Our manifesto for Wales promised that Labour would halt these closures and undertake an immediate review of targets for the steel industry with the future viability of these works in mind. I can assure the House that this commitment will be carried out. My right hon. Friend the Secretary of State for Industry has already informed the Chairman of the British Steel Corporation that he will be carrying out a review of proposed closures of steel plants by the corporation arising out of planned developments as agreed with the last Government—although, as he made clear in the House on 18th March, without interfering with the present investment programme. In pursuance of this my right hon. Friend has asked Dr. Finniston to withhold any decisions or announcements on any individual closures until he has had the opportunity to review the case for them, after consultation in each case with the prinicipal trade unions and local authorities.

To remove any doubt in hon. Members' minds, I would make it clear that this request to Dr. Finniston extends to the closures at Ebbw Vale and East Moors, which have been confirmed by the corporation, as well as to those where consultation is still proceeding, such as Shotton. My Department will, of course, be closely involved in the review which is to be made.

I come to the question of coal. The first task facing the Government on taking office was to settle the coal dispute. We did so, and we got Britain back to work. The pundits of Reigate, Surbiton and Sidcup can say what they like about the attractions of the coal industry. The truth of the matter is that the miners were voting with their feet. In 1973, for example, there was a net loss of nearly 3,300 in the industry's labour force in Wales. All the signs now are that confidence is returning to the industry. Before the recent strike there were about 1,500 unfilled vacancies in Wales. The NCB has announced today that last week there were over 800 applicants in South Wales, which it has described as the biggest rush of applicants for a decade. The Welsh part of the industry will be a major factor in the Government's urgent examination of the future of the coal industry.

Let me turn now to the subject of Celtic Sea oil. As the House knows, drilling for oil or gas is now under way in the Celtic Sea. This initial programme will bring much-needed new employment, particularly to South-West Wales. But that is only a start. If there is oil or gas in the Celtic Sea in commercial quantities it needs to be exploited as rapidly as possible and on terms which will confer maximum benefit on the community.

It is vital that we do not repeat in Wales the errors of the first Industrial Revolution. We do not want our wealth to be exploited in such a way that Wales misses out on the higher-level and more congenial work. We must ensure that the education system is so geared that the young people of Wales have the maximum opportunities to exploit their skills, training and talents in the sophisticated industries ancillary to the oil industry itself.

Remembering the physical scars of the first Industrial Revolution, I hope that we shall be able to exploit any new discoveries so that there is the minimum damage to the environment.

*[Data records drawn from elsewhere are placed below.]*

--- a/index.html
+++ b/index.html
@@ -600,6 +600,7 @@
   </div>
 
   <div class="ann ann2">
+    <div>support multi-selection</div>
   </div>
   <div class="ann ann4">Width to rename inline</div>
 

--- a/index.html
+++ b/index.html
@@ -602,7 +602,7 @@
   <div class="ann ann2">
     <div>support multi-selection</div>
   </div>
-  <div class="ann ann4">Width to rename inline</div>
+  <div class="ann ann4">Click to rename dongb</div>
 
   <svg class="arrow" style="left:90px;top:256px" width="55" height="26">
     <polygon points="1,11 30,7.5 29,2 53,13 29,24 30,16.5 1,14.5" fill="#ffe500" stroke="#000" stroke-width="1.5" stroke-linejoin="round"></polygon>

Our aim must be to reconcile or avoid potential conflicts between developmental and en- vironmental considerations in a way that combines practicality and sensitivity in right proportions.

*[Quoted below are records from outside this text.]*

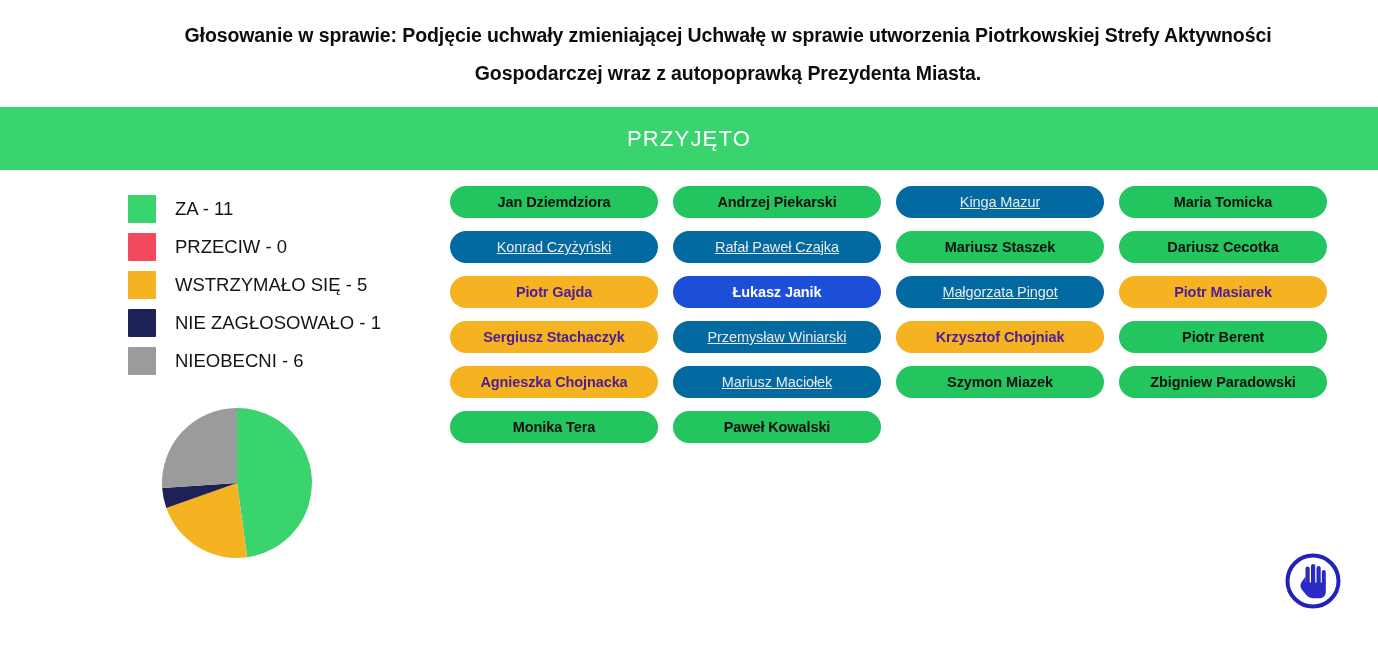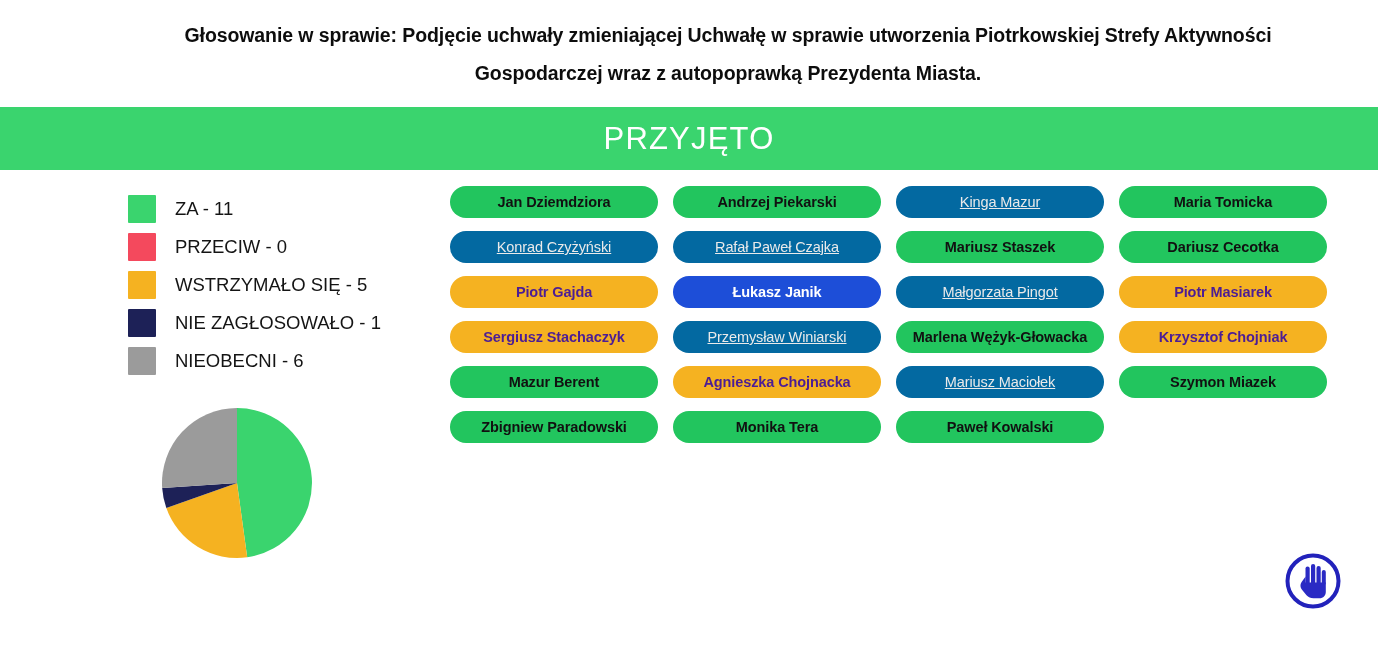--- a/index.html
+++ b/index.html
@@ -53,7 +53,7 @@
   }
   #result-banner .result-text {
     color: #ffffff;
-    font-size: 31px;
+    font-size: 22px;
     font-weight: normal;
     letter-spacing: 1.2px;
     line-height: 1;

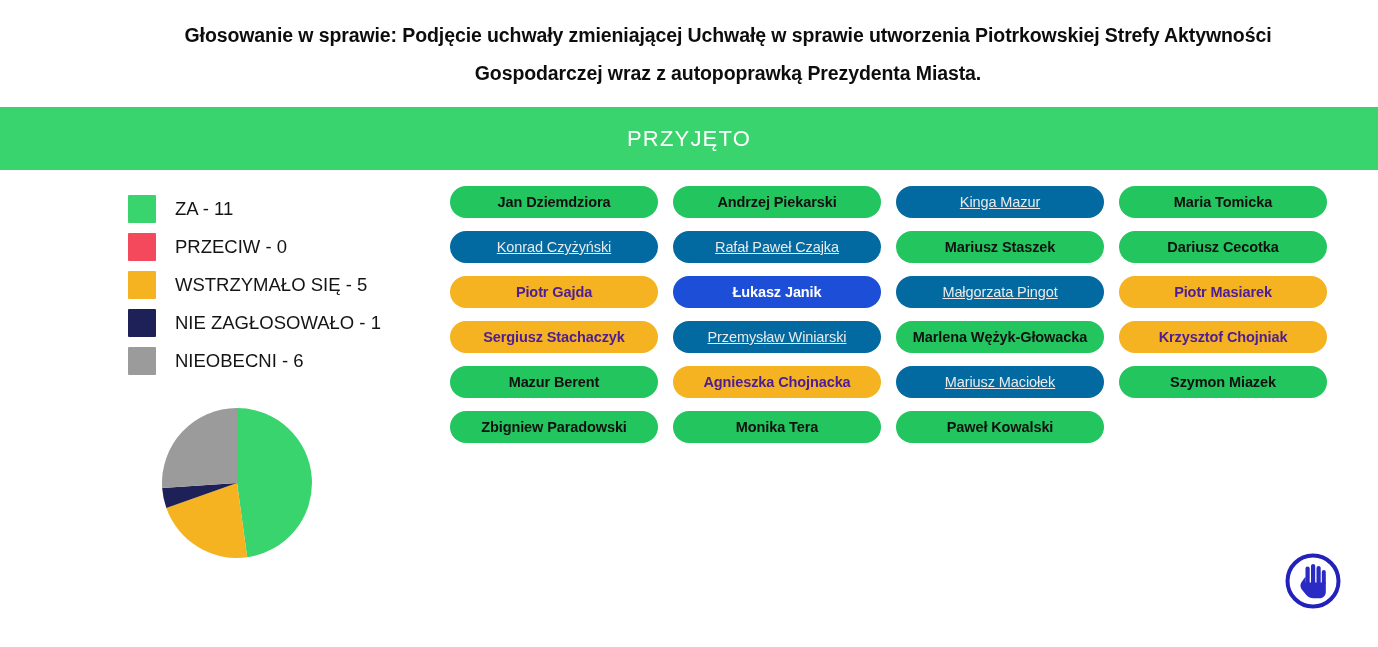--- a/index.html
+++ b/index.html
@@ -196,7 +196,6 @@
     <div class="voter-pill vote-wstrzym">Piotr Masiarek</div>
     <div class="voter-pill vote-wstrzym">Sergiusz Stachaczyk</div>
     <div class="voter-pill vote-nieobec">Przemysław Winiarski</div>
-    <div class="voter-pill vote-za">Marlena Wężyk-Głowacka</div>
     <div class="voter-pill vote-wstrzym">Krzysztof Chojniak</div>
     <div class="voter-pill vote-za">Mazur Berent</div>
     <div class="voter-pill vote-wstrzym">Agnieszka Chojnacka</div>

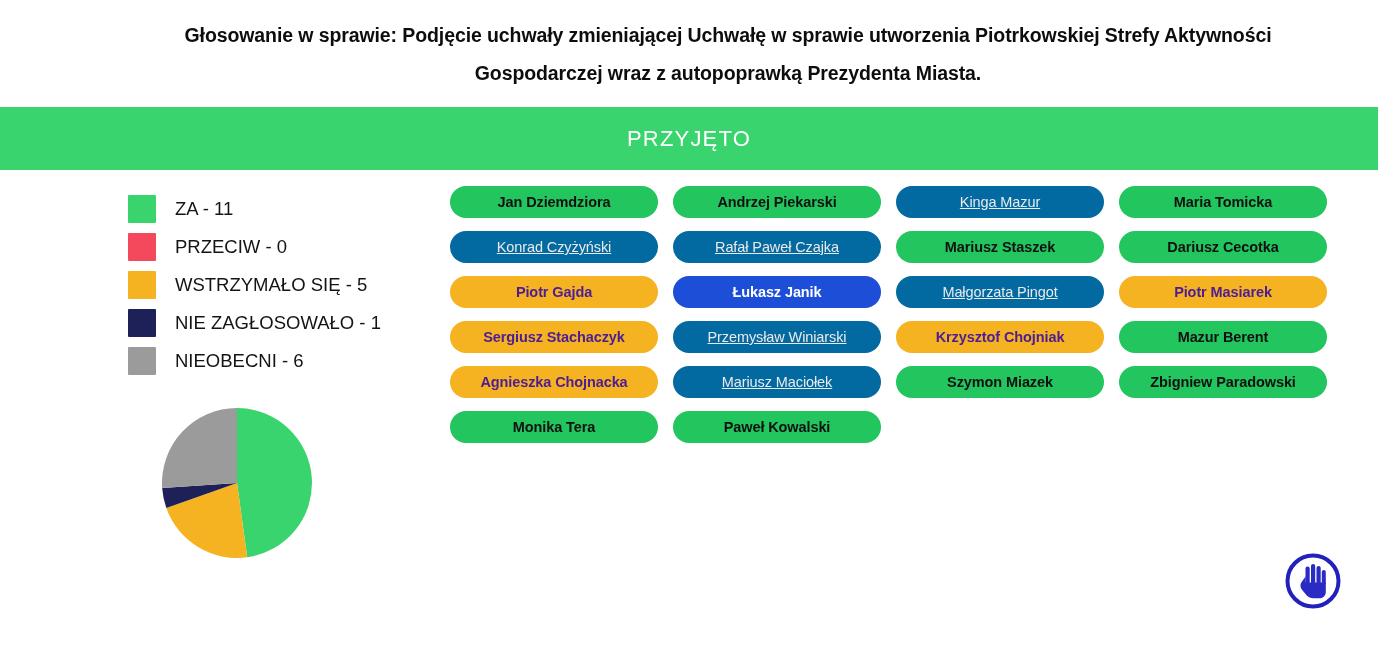--- a/index.html
+++ b/index.html
@@ -197,7 +197,7 @@
     <div class="voter-pill vote-wstrzym">Sergiusz Stachaczyk</div>
     <div class="voter-pill vote-nieobec">Przemysław Winiarski</div>
     <div class="voter-pill vote-wstrzym">Krzysztof Chojniak</div>
-    <div class="voter-pill vote-za">Mazur Berent</div>
+    <div class="voter-pill vote-za">Piotr Berent</div>
     <div class="voter-pill vote-wstrzym">Agnieszka Chojnacka</div>
     <div class="voter-pill vote-nieobec">Mariusz Maciołek</div>
     <div class="voter-pill vote-za">Szymon Miazek</div>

There is considerable interest in the organisation of administrative work related to the Celtic Sea development. The right hon. and learned Member for Hendon, South (Mr. Thomas) raised the matter on Monday. I am considering several ways in which existing arrangements might be developed or altered. I have not yet come to a decision, but I am in no doubt that as the demands for the exploration work change and increase there will need to be a development in the means by which the Government oversee the work and bring their influence to bear.